Example of a 10-point short iron condor spread:
Buy 10 ZYX Feb 140 puts @ 1.15
Sell 10 ZYX Feb 150 puts @ 2.89
Sell 10 ZYX Feb 160 calls @ 2.91
Buy 10 ZYX Feb 170 calls @ 0.70 
CR (Credit) = 3.95 (-1.15 + 2.89 + 2.91 - 0.70)
MG (Maximum Gain) = 3.95 (Credit received x number of spreads) or $3,950 (Occurs between the second and third strike prices)
ML (Maximum Loss) = 6.05 (first strike – second strike + credit x number of spreads) or $6,050 (Occurs beyond the outside strike prices)
Upper BE (Breakeven) = 163.95 (3rd strike + MG)
Lower BE (Breakeven) = 146.05 (2nd strike - MG)


Or, you can use Schwab StreetSmart Edge® to calculate as shown below.
Calculating maximum gain, maximum loss and breakeven for a short condor trade
Figure 2: Calculating maximum gain, maximum loss and breakeven for a short condor trade
Source: StreetSmart Edge®

The lines you'll want to show on the chart are the outside strike prices of 140 and 170 (represented by the red lines) and the upper and lower breakeven levels of 163.95 and 146.05 (represented by the green lines). Using the support and resistance line tool creates a chart as illustrated below:

Breakeven thresholds
Figure 3: Breakeven thresholds
Source: StreetSmart Edge®

The snapshot of the chart above was taken on January 12, 2015 with the February short iron condor having about 40 days until expiration. If ZYX is between 146.05 and 163.95 at the February option expiration, this trade will be profitable. The maximum gain will be reached if ZYX is anywhere between the second and third strike prices at expiration. This trade will be unprofitable if ZYX closes above 163.95 or below 146.05, with the maximum loss of $6,050 occurring at any price above 170 or below 140.
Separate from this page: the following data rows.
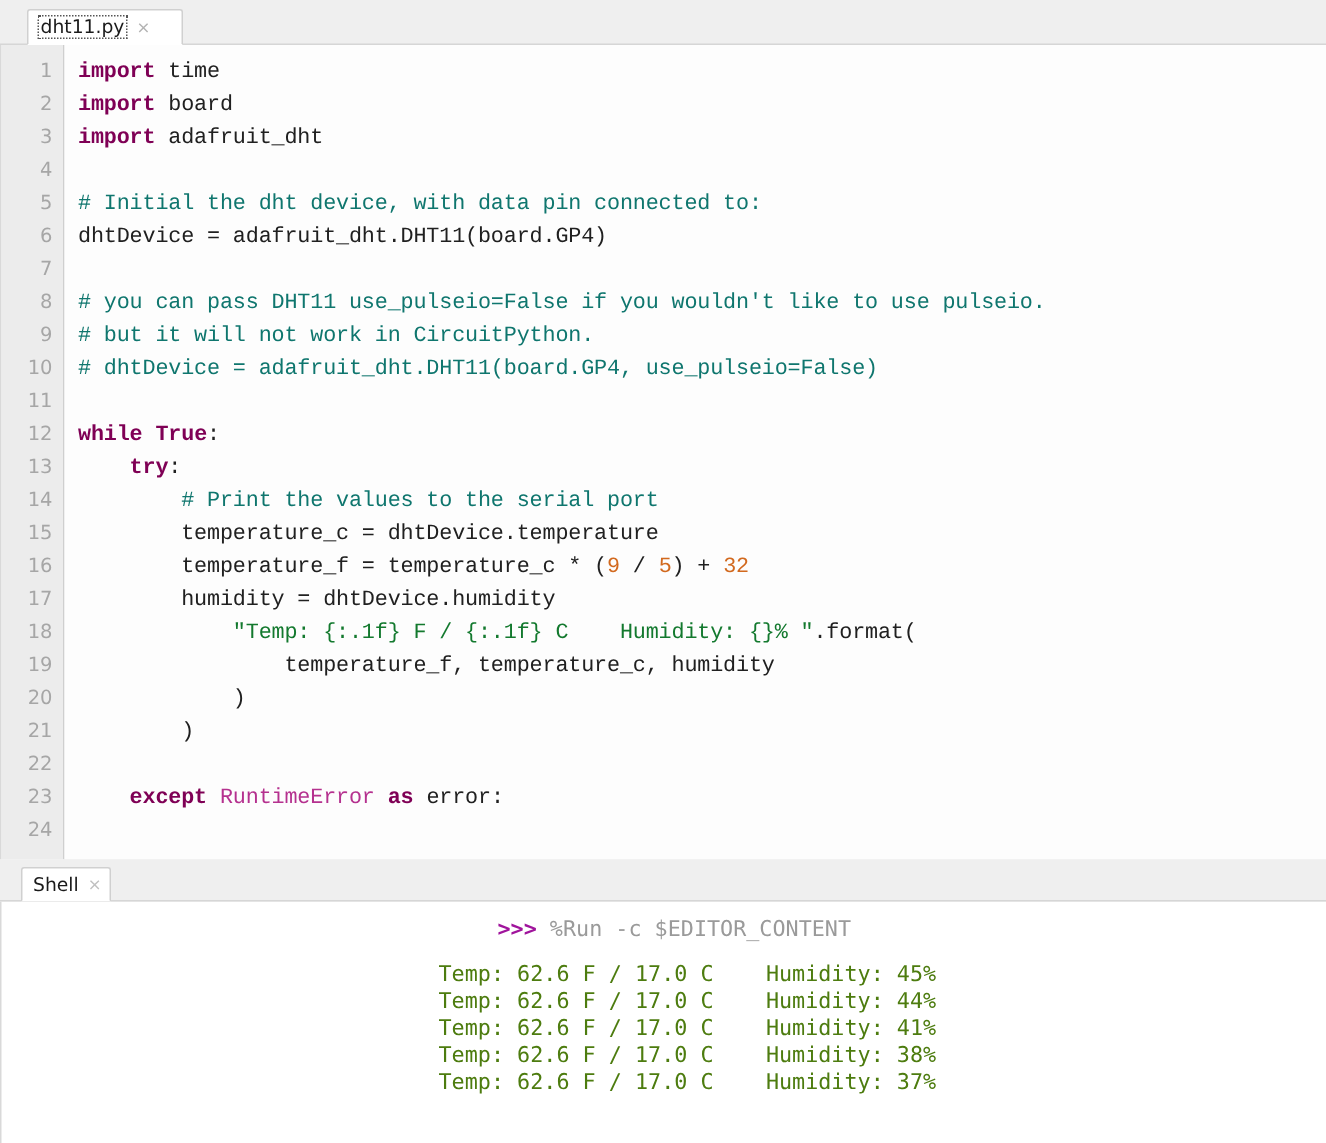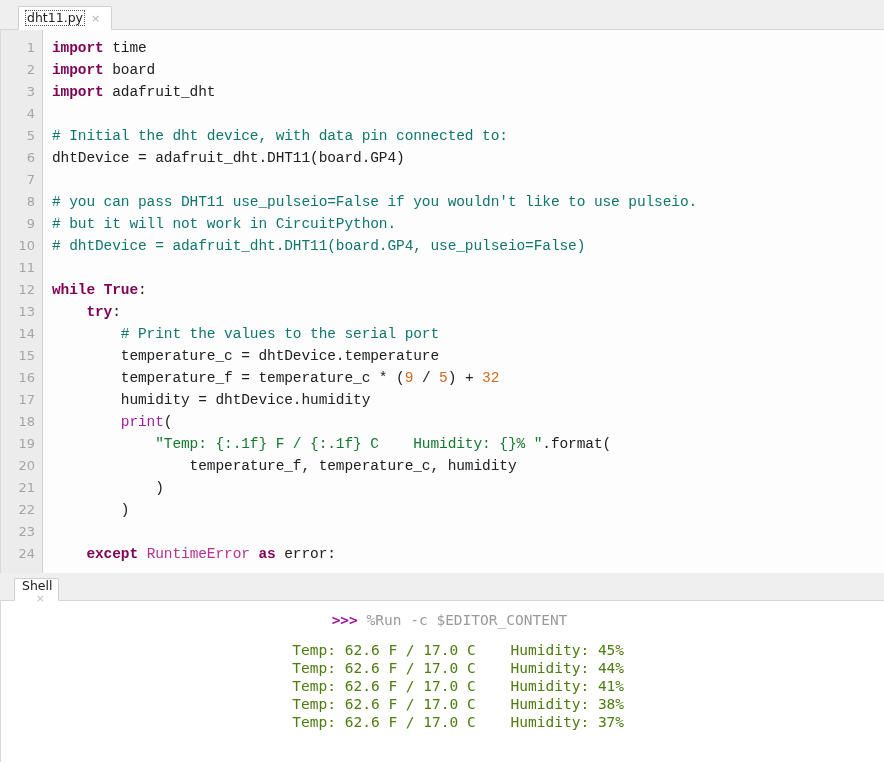"dht11.py" .tab { padding: 0 11px 0 6px -> 0 21px 0 6px }
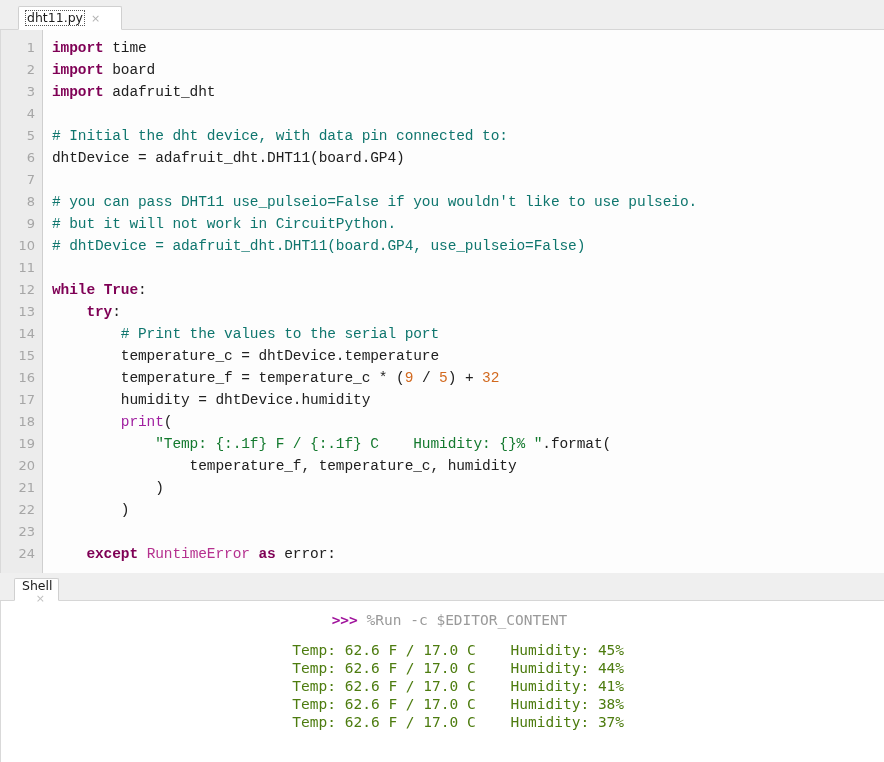"print(" div.cl { html: <div><span> </span><span>print</span><span>(</span></div> -> none }
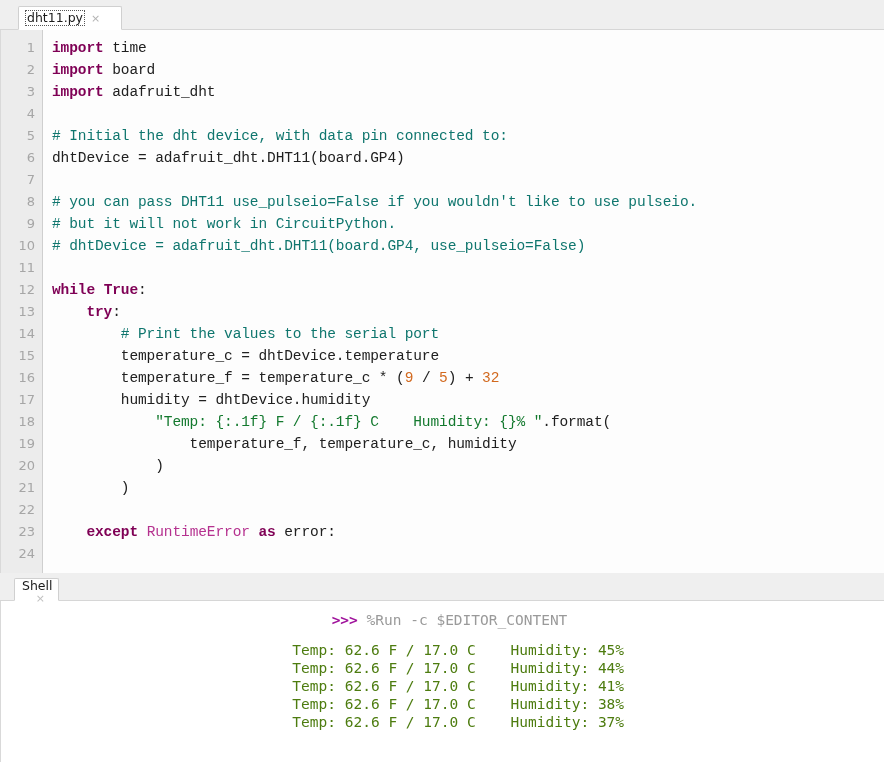"Shell" .shell-tab { flex-direction: column -> none }
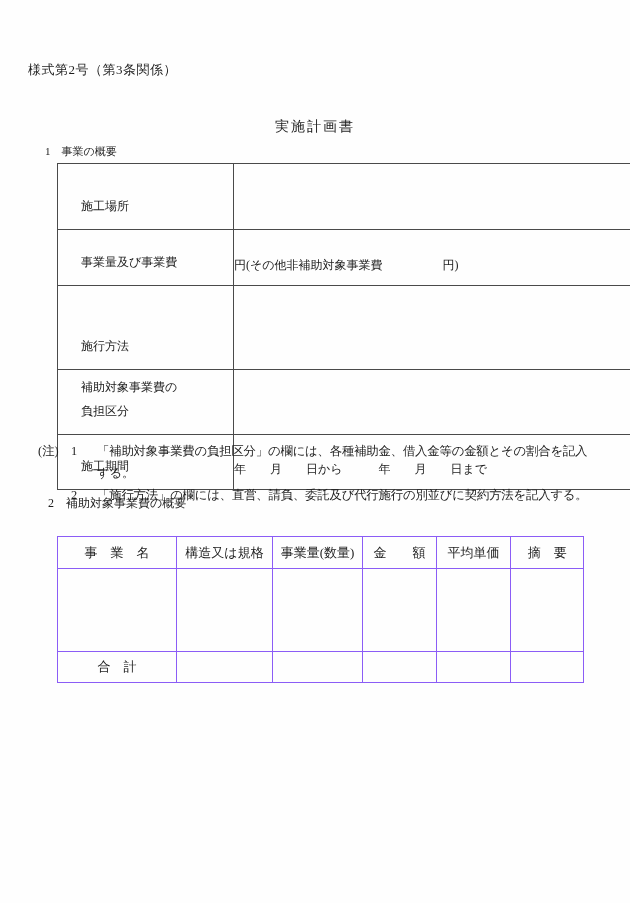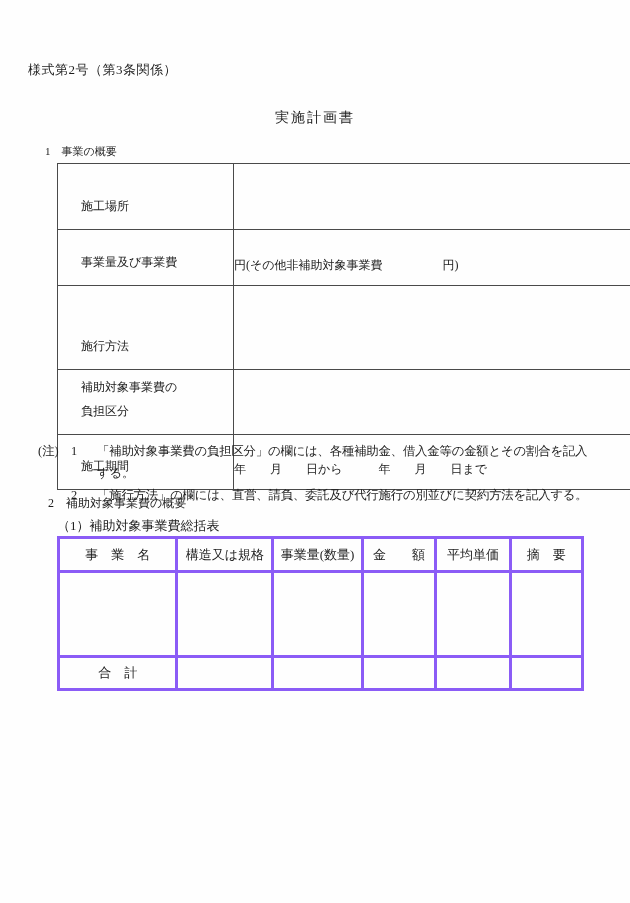"実施計画書" .doc-title { margin: 4px -> 13px }
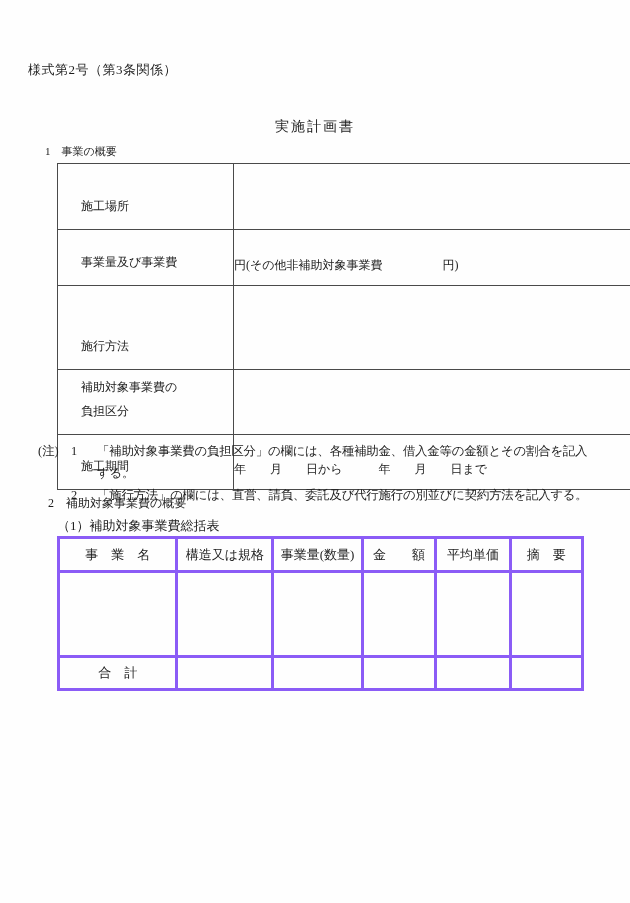"（1）補助対象事業費総括表" div.sec2-subheading { html: <div>（1）補助対象事業費総括表</div> -> none }
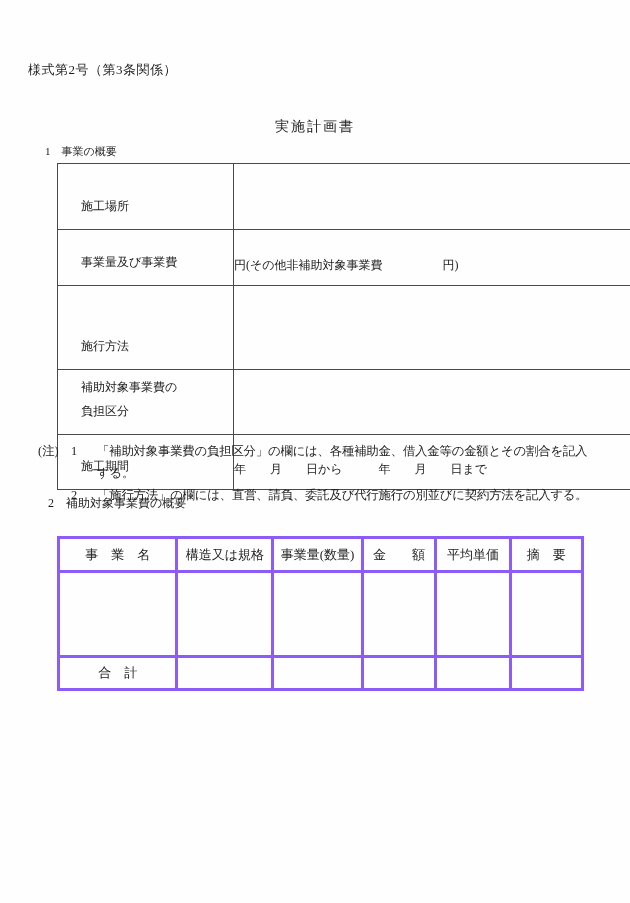"事 業 名" table.t2 th, table.t2 td { border: 3px solid #8b5cf6 -> 1px solid #8b5cf6 }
As you can see, short iron condor spreads allow for a fairly substantial move before they become unprofitable, whereas the maximum gain occurs over a wide range of prices; 150 through 160 in this example. In this example the profit zone occurs over a range of 17.90 points (163.95 – 146.05). ZYX has to move up more than 7.49 points (163.95 – 156.44), or down more than 10.39 points (156.44 – 146.05) to end up unprofitable.

Keep in mind

A short iron condor is often used as an alternative for a long condor, except that a short iron condor is initially established for a net credit while the long condor is initially established for a net debit. 

The risk and reward profiles, and profit and loss zones of the two strategies are very similar, so the decision of which to use often comes down to which might have a very slight pricing advantage, or whether you prefer to pay a debit (with no margin requirement) or receive a net credit (with a margin requirement equal to the maximum loss).

Conclusion

A short iron condor is a neutral strategy—appropriate when you expect the underlying security to remain in a narrow trading range over the life of the options. This four-legged strategy, created using both calls and puts, has four different strike prices and is established with the same contract quantity for each leg. A short iron condor has a limited loss potential if the underlying security moves more than expected.